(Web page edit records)

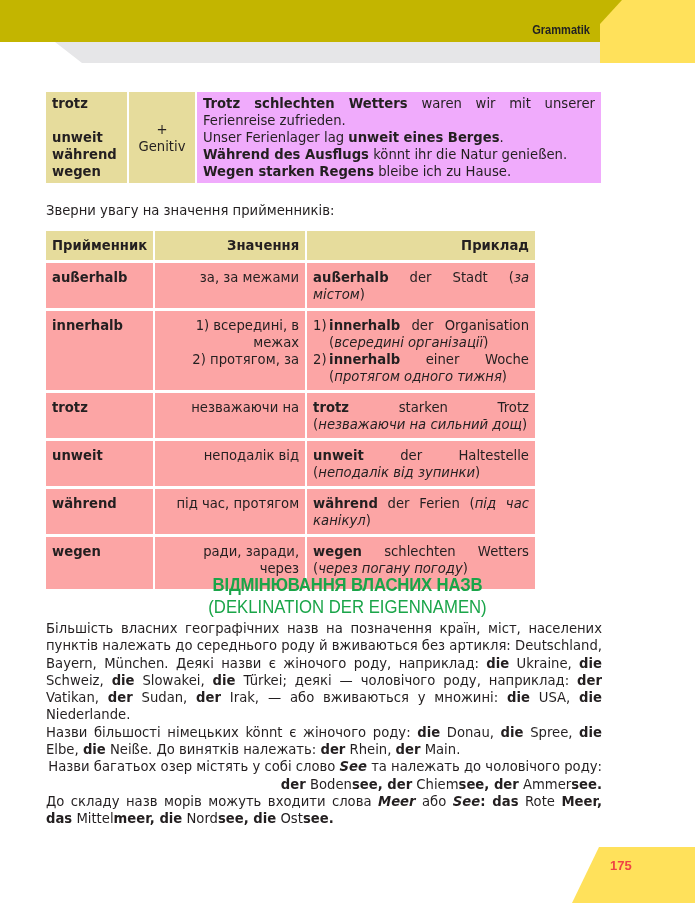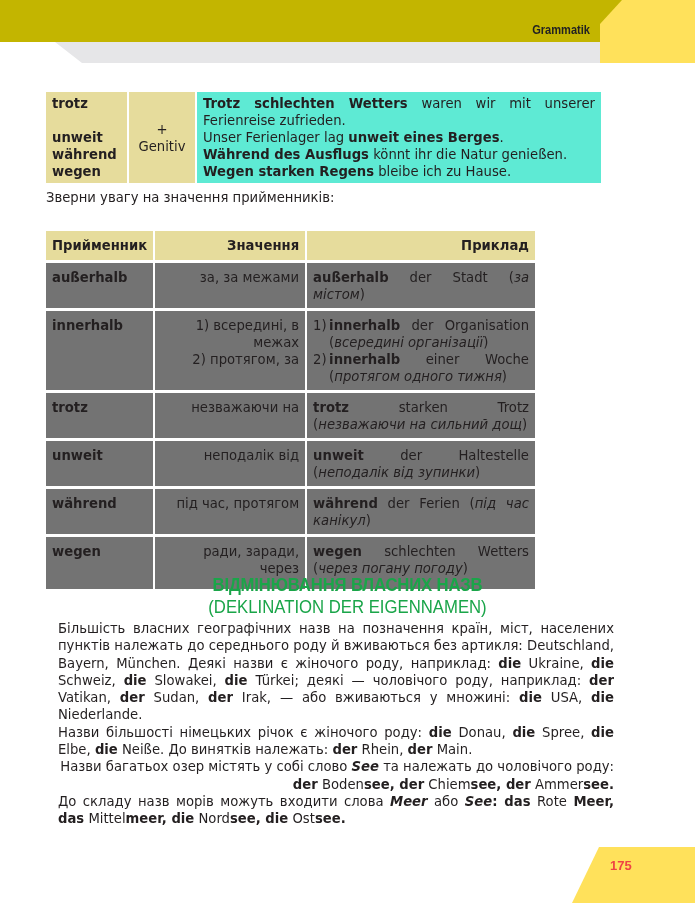"Trotz schlechten Wetters waren wir" .t1 .c3 { background: #5eead4 -> #f0abfc }
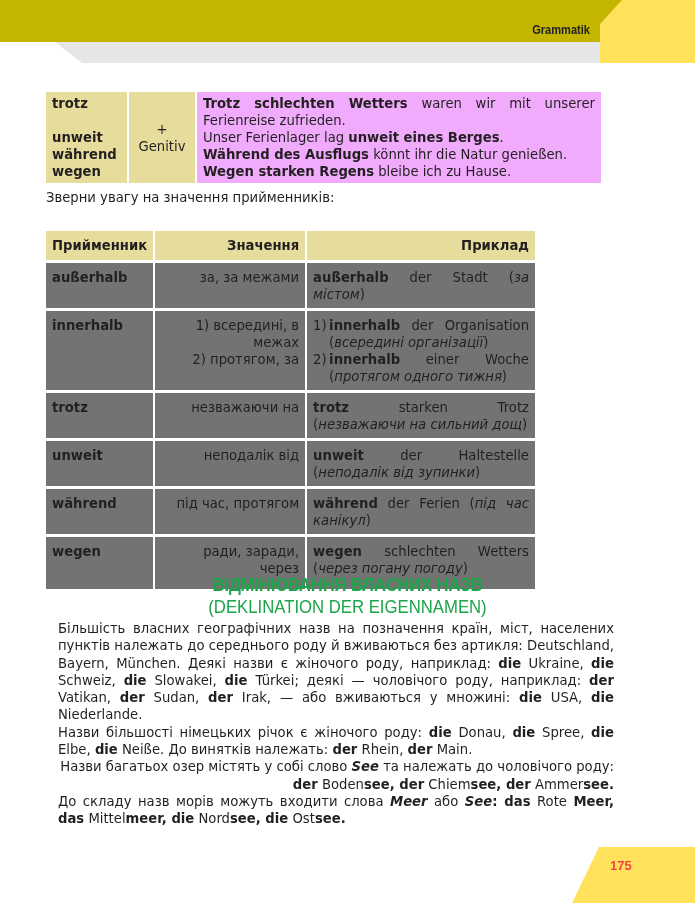"Зверни увагу на значення прийменників:" .note { top: 190px -> 203px }
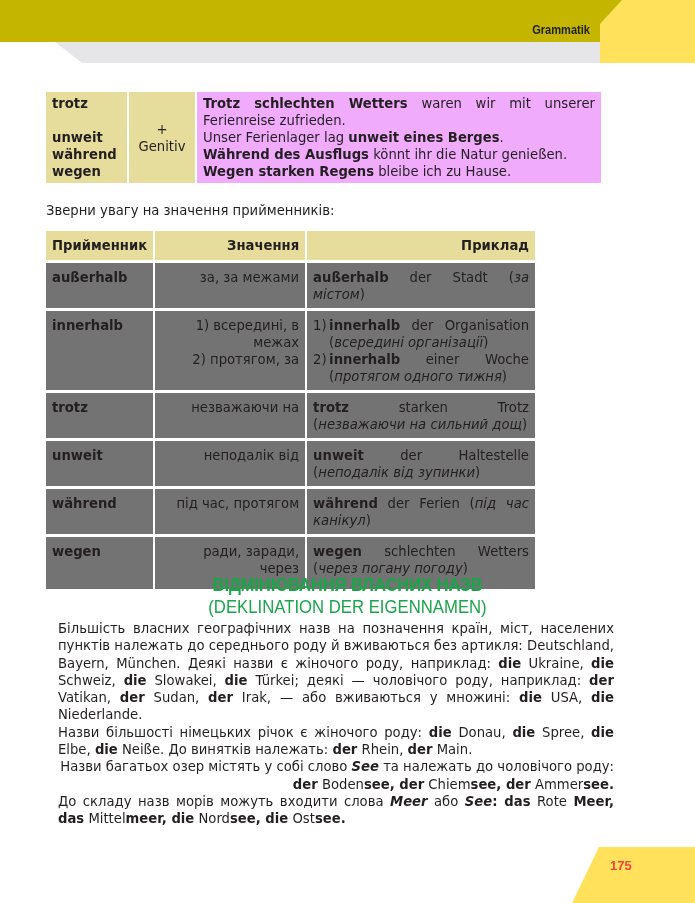"außerhalb" .t2 td { background: #737373 -> #fca5a5 }
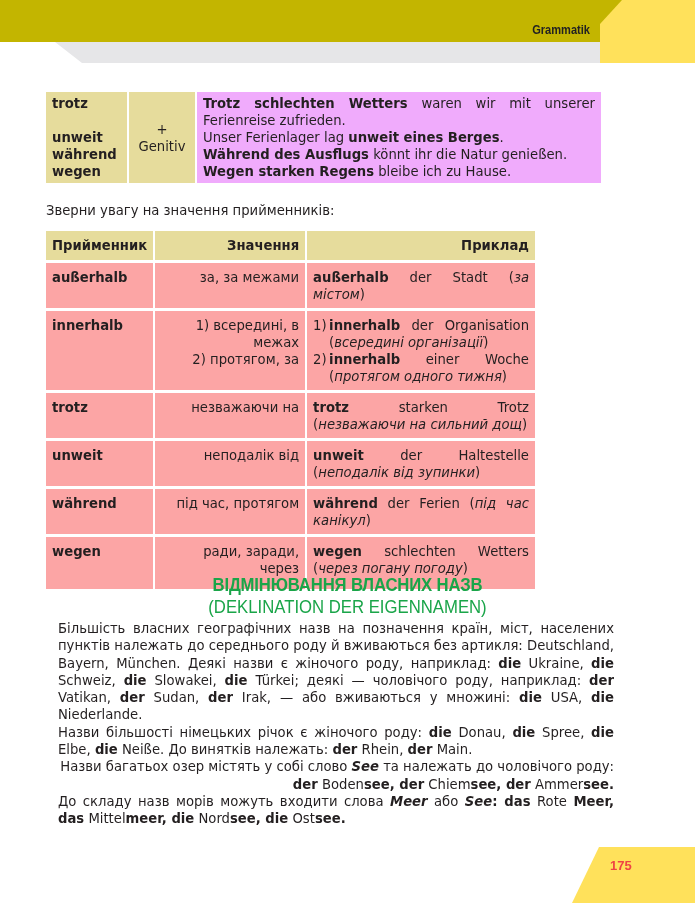"Більшість власних географічних назв на" .body-text { left: 58px -> 46px }
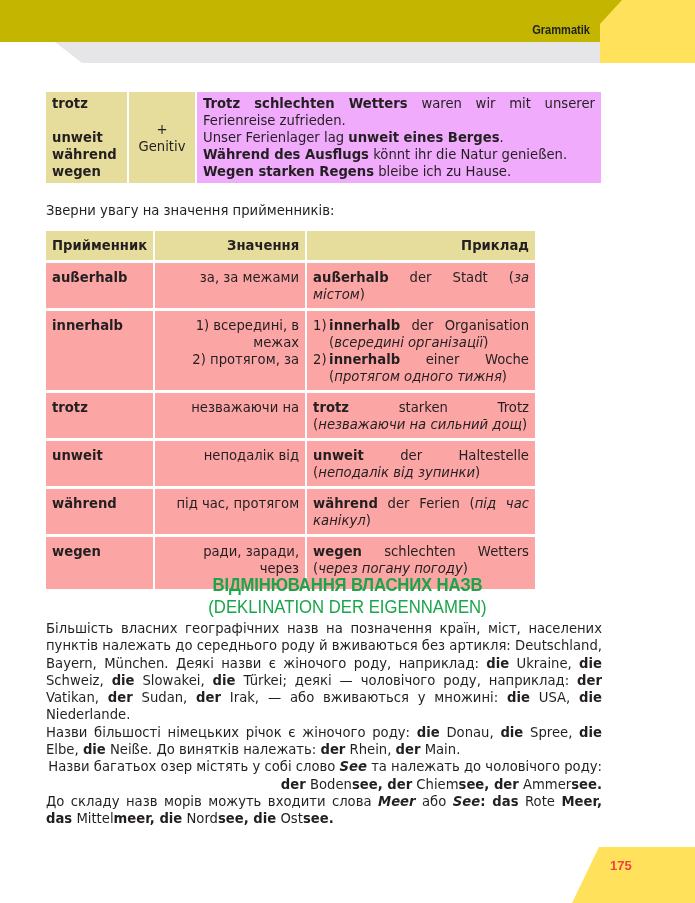"Назви більшості німецьких річок є" span { text: річок -> könnt }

Prompt: Exact copy, pictures omitted: every line from the one holding "увагу на значення" through the last line of the data above, and nothing else.

Solution below:
"Зверни увагу на значення прийменників:" .note { top: 190px -> 203px }
"außerhalb" .t2 td { background: #737373 -> #fca5a5 }
"Більшість власних географічних назв на" .body-text { left: 58px -> 46px }
"Назви більшості німецьких річок є" span { text: річок -> könnt }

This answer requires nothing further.